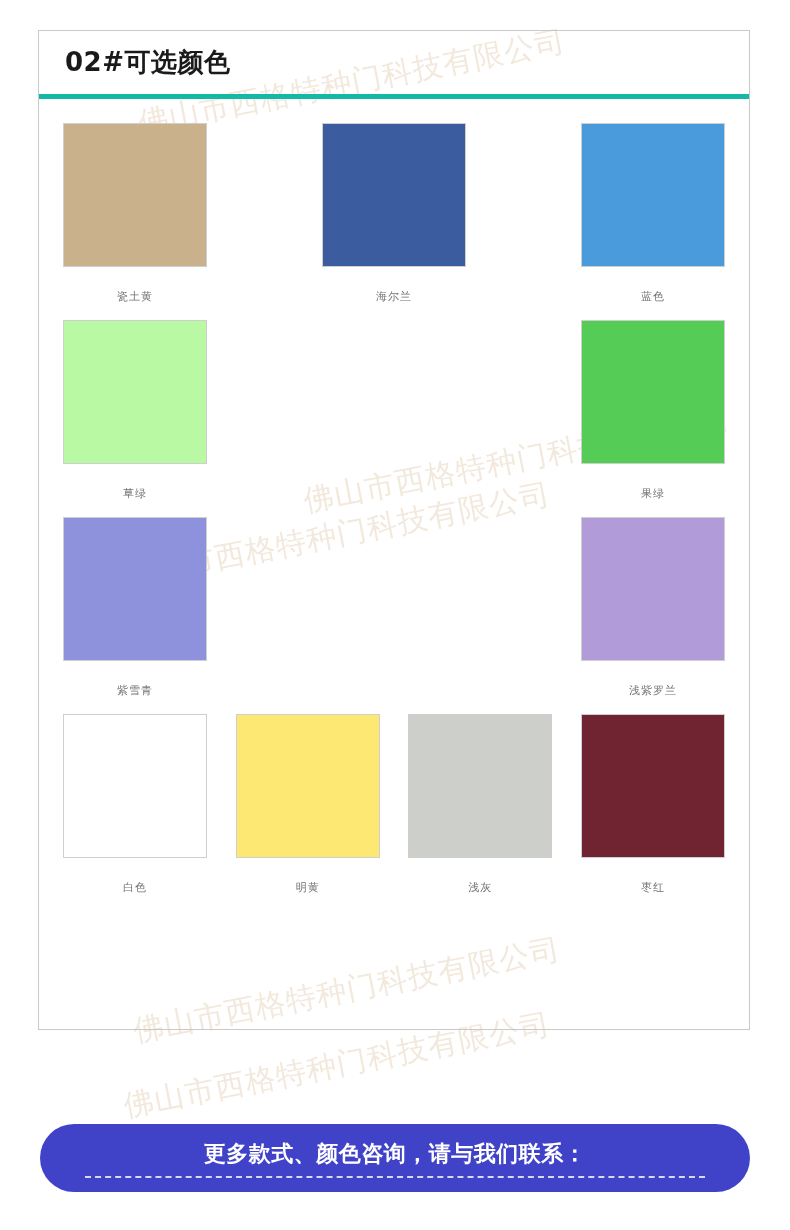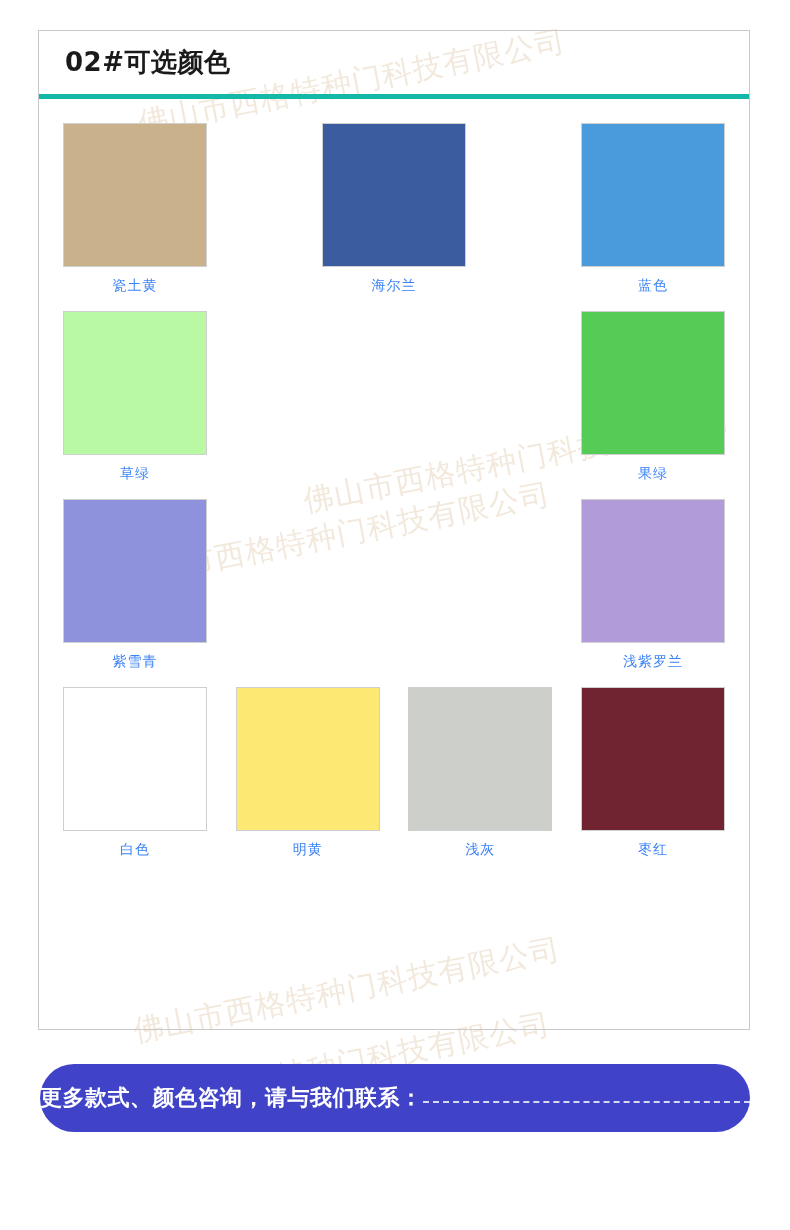--- a/index.html
+++ b/index.html
@@ -83,40 +83,40 @@
     flex-direction: column;
     align-items: center;
   }
   .swatch-chip {
     width: 144px;
     height: 144px;
     border: 1px solid #cfcfcf;
     box-sizing: border-box;
   }
   .swatch-label {
-    margin-top: 10px;
-    font-size: 14px;
-    color: #3b82f6;
+    margin-top: 22px;
+    font-size: 11px;
+    color: #737373;
     letter-spacing: 1px;
     font-family: "DejaVu Sans", "Liberation Sans", sans-serif;
     white-space: nowrap;
   }
 
   
   .footer-banner {
     position: absolute;
     left: 40px;
-    top: 1064px;
+    top: 1124px;
     width: 710px;
     height: 68px;
     background: #4043c8;
     border-radius: 34px;
     z-index: 20;
     display: flex;
-    flex-direction: row;
+    flex-direction: column;
     align-items: center;
     justify-content: center;
     box-sizing: border-box;
   }
   .footer-text-line {
     display: flex;
     align-items: baseline;
     justify-content: center;
     color: #ffffff;
     white-space: nowrap;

++++++++++++++++++++

◆ **BRIEF**: Could you find each line in the entries that contains the string "flex" and copy it?

◆ **SOLUTION**:
     flex-direction: column;
     display: flex;
-    flex-direction: row;
+    flex-direction: column;
     display: flex;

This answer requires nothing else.